Other characters seem to emerge right out of a punk bar. With Clu Gulagher as the boss of the medical supply company, Don Calfa, a blond coroner whose crematorium causes the ashes of a cadaver that was on the loose to smoke virus into the cloudy sky causing "toxic rain", with James Karen as the warehouse guru training Thom Mathews' wide-eyed, naive freshly hired newbie, the cast is quite a memorable bunch of colorful characters.
And cops and paramedics supply the growing army of the Dead with plenty of brains. Eventually punks like Suicide (Venturi, who died way too young at 35; he was the ax-wielding psycho responsible for Roy's rampage in "Friday the 13th: A New Beginning" (1985)), Trash (Quigley, responsible for the career-defining role that provides an incredible striptease and seductive dance, even sexy as a zombie), and Scuz (Peck) are victims picked off while Burt, Spider, Casey (Jewel Shepherd, Chuck's object of affection), and Chuck (John Philbin, providing the boombox) hope a call to the military will help them escape from the building surrounded by the hungry dead.

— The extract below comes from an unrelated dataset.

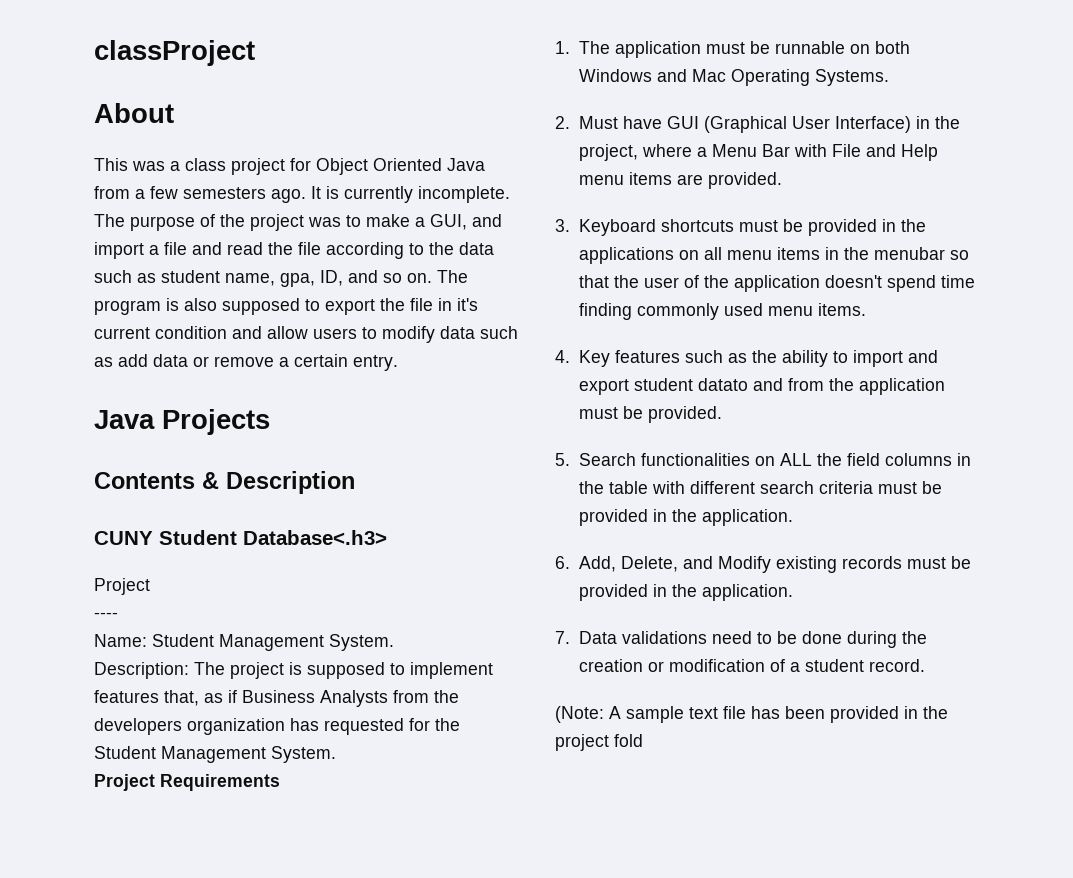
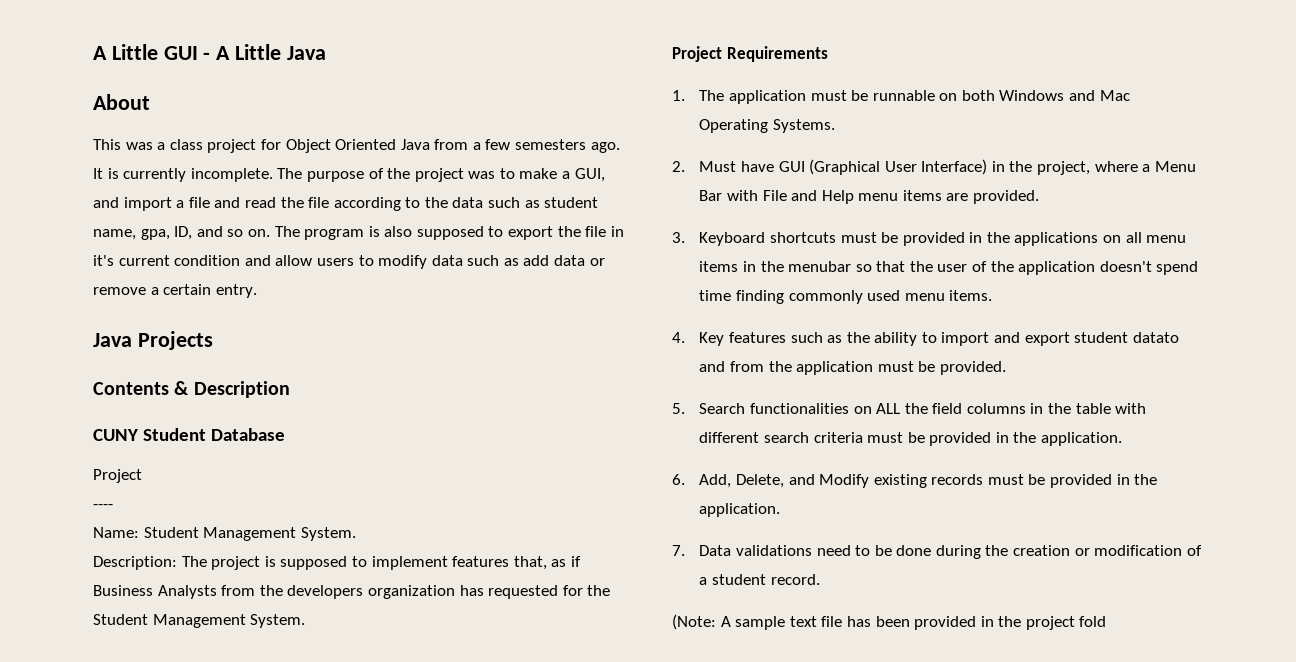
[94,40,255,66] classProject -> [93,44,326,60] A Little GUI - A Little Java
[243,530,387,545] Database<.h3> -> [210,428,285,441] Database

The film sure does the job in terms of describing the agony of being animated while the body suffers ongoing rigor mortis with Frank and Freddy gradually dying and zombie-fying. Frank burning himself alive in the oven while Freddy goes after girlfriend Tina always left impressions on me. Calfa splashing Mathews in the eyes with acid, holing up with Randolph's Tina in the attic with nowhere else to go, his gun prepared for suicide, always left a gulp in my throat...the need of brains is really emphasized, as if a junkie needing his fix. And Karen's screams in the oven just rattle me. And the bomb dropped in Louisville, with plans by the President and Army to cover it up, only for the dead to rise in another cemetery is an ironic ending perfect because it doesn't let the government and military off the hook.